--- EXERCISE DETAILS ---
In the copy, every line of the material that follows must appear exactly, and no pictures should.

◆ ◆ ◆

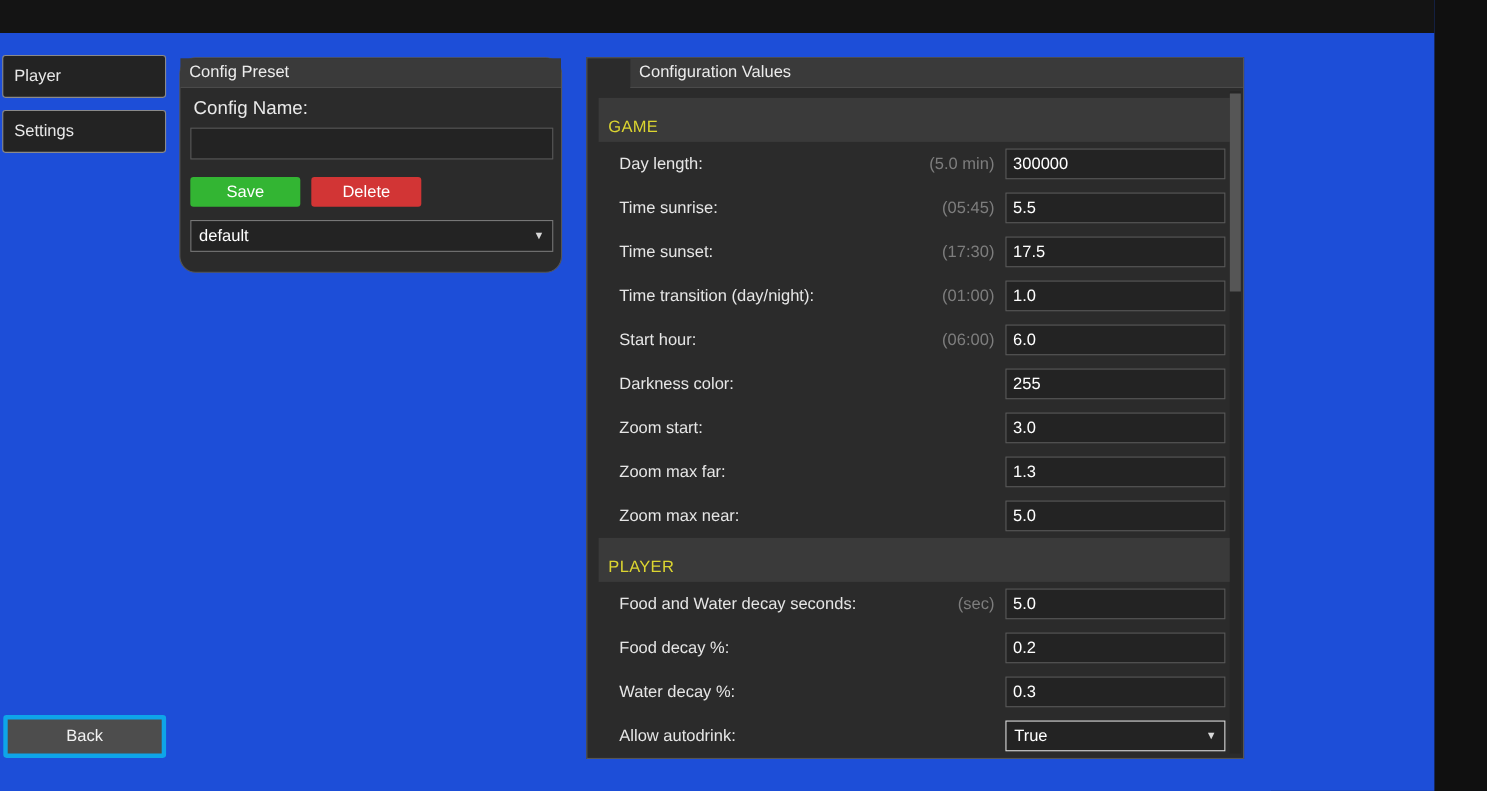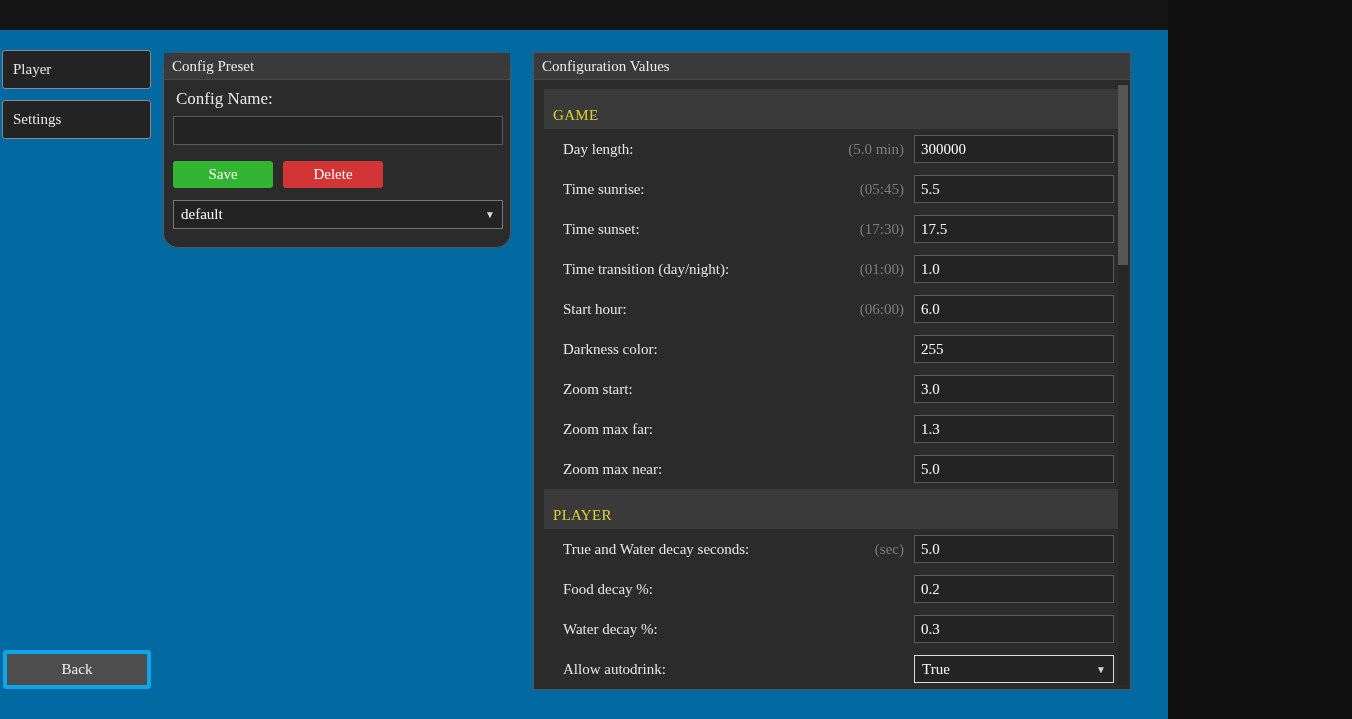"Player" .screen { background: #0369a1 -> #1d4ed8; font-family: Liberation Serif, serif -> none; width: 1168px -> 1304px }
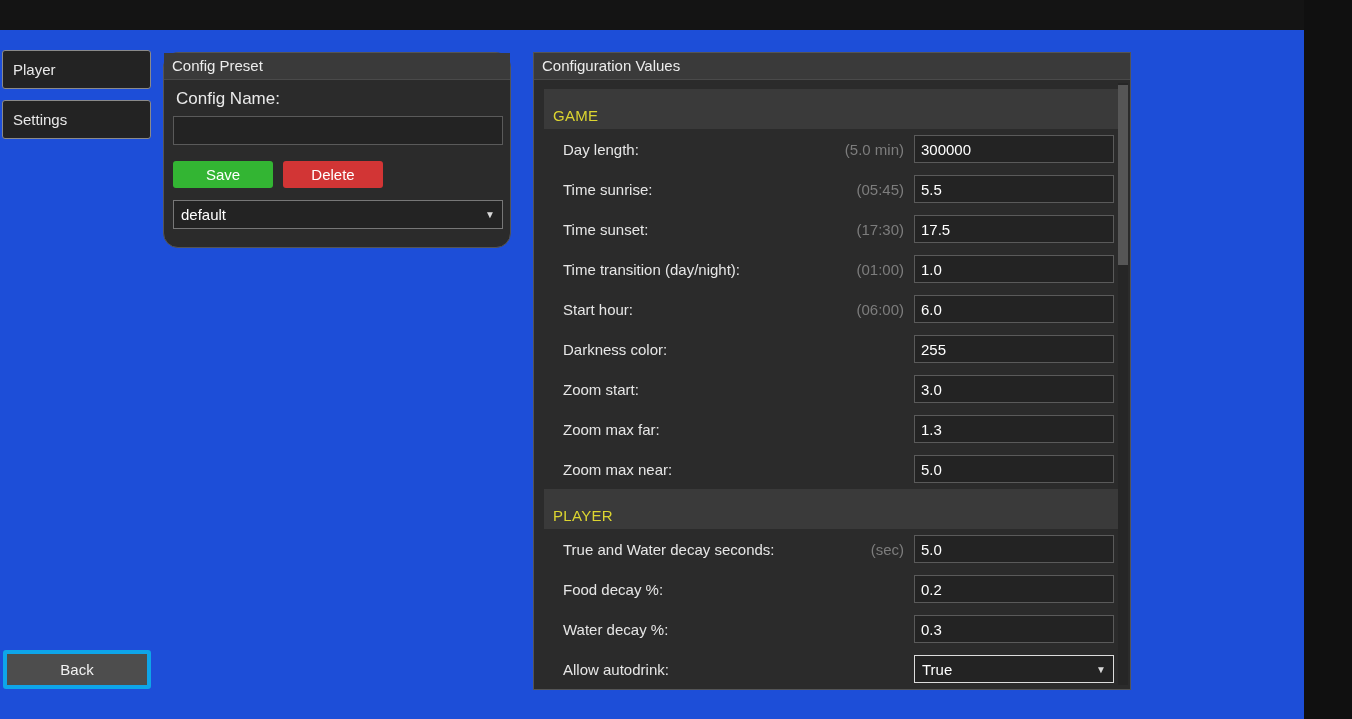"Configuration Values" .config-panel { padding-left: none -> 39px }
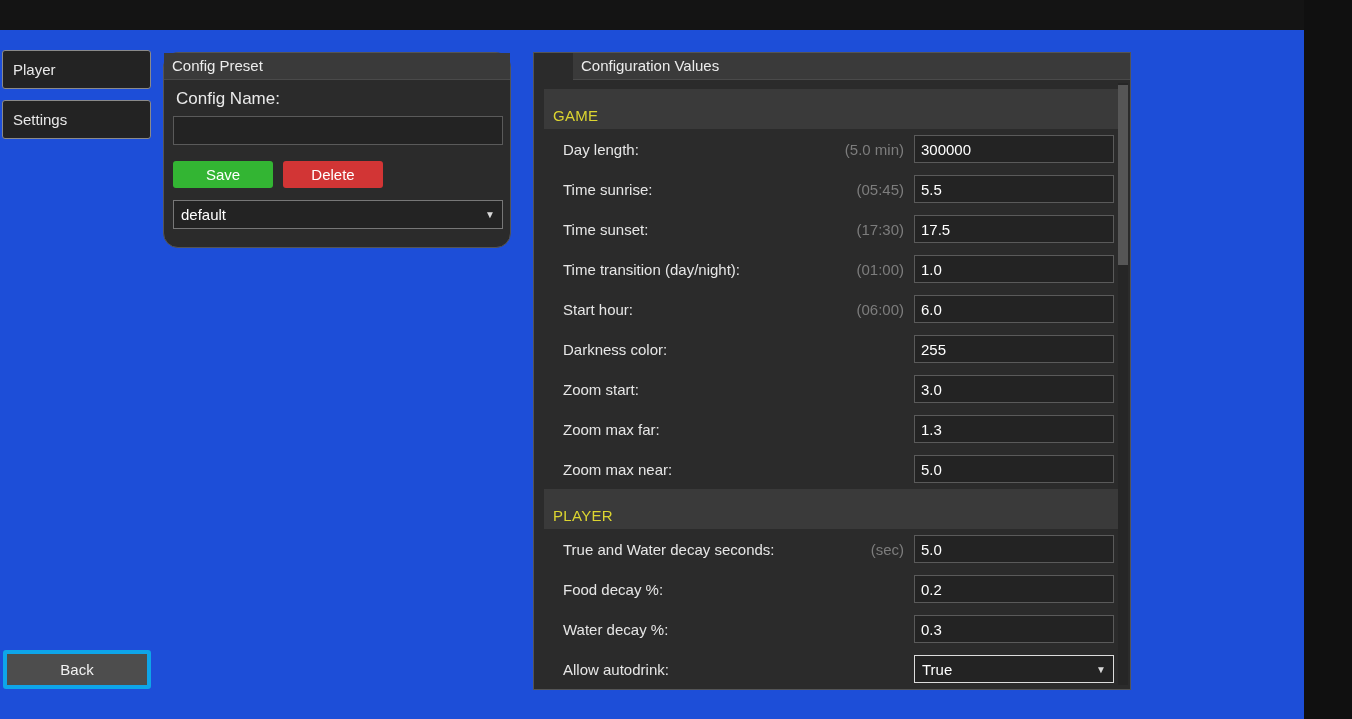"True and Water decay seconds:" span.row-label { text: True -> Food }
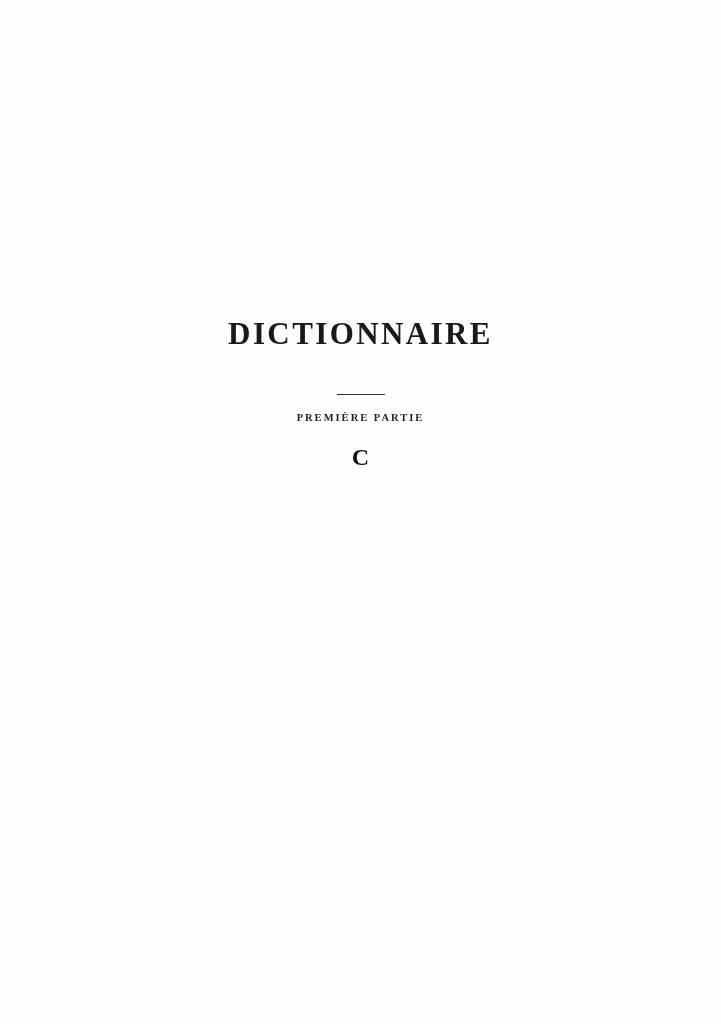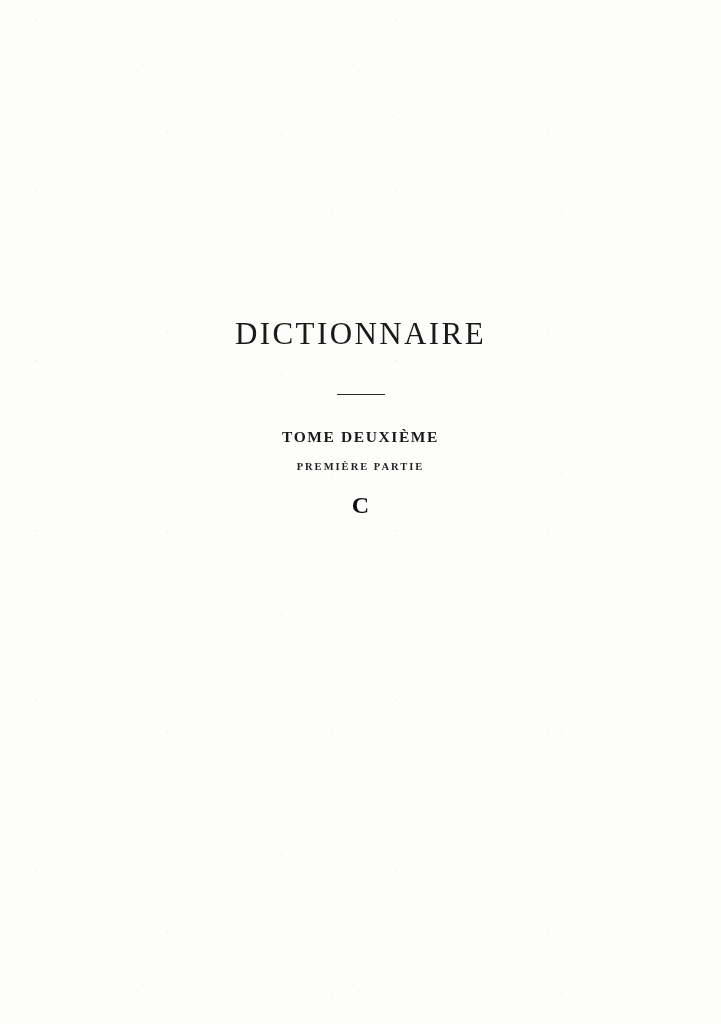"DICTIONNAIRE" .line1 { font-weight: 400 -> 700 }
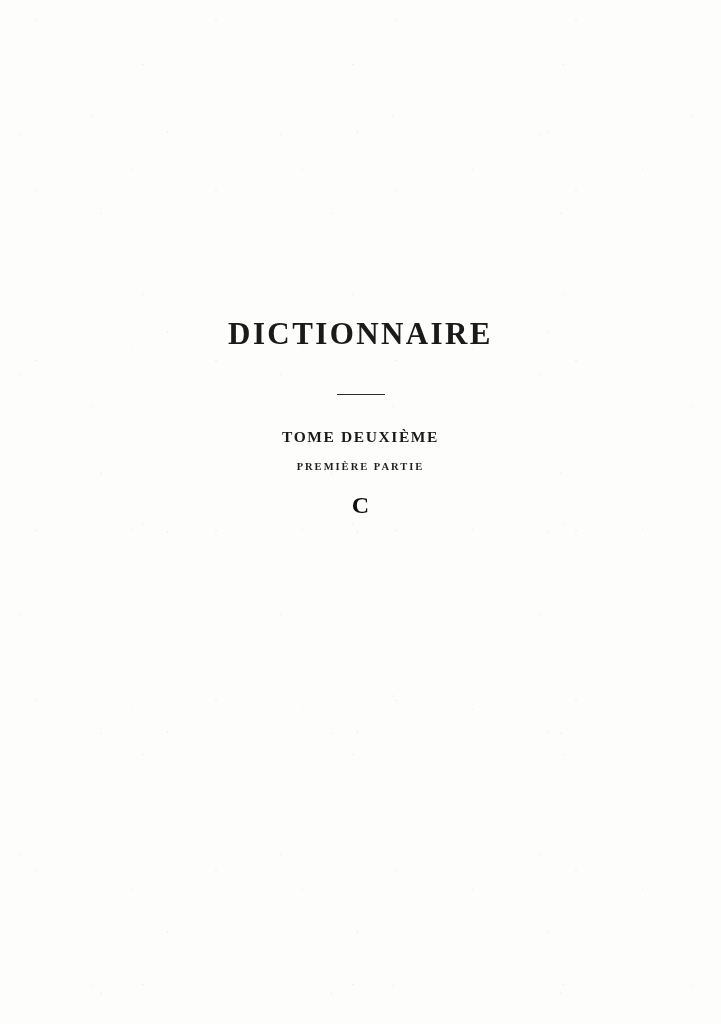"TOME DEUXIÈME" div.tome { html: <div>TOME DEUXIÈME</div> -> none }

◆ ◆ ◆

--- EXERCISE OUTPUT ---
"Player" .screen { background: #0369a1 -> #1d4ed8; font-family: Liberation Serif, serif -> none; width: 1168px -> 1304px }
"Configuration Values" .config-panel { padding-left: none -> 39px }
"True and Water decay seconds:" span.row-label { text: True -> Food }
"DICTIONNAIRE" .line1 { font-weight: 400 -> 700 }
"TOME DEUXIÈME" div.tome { html: <div>TOME DEUXIÈME</div> -> none }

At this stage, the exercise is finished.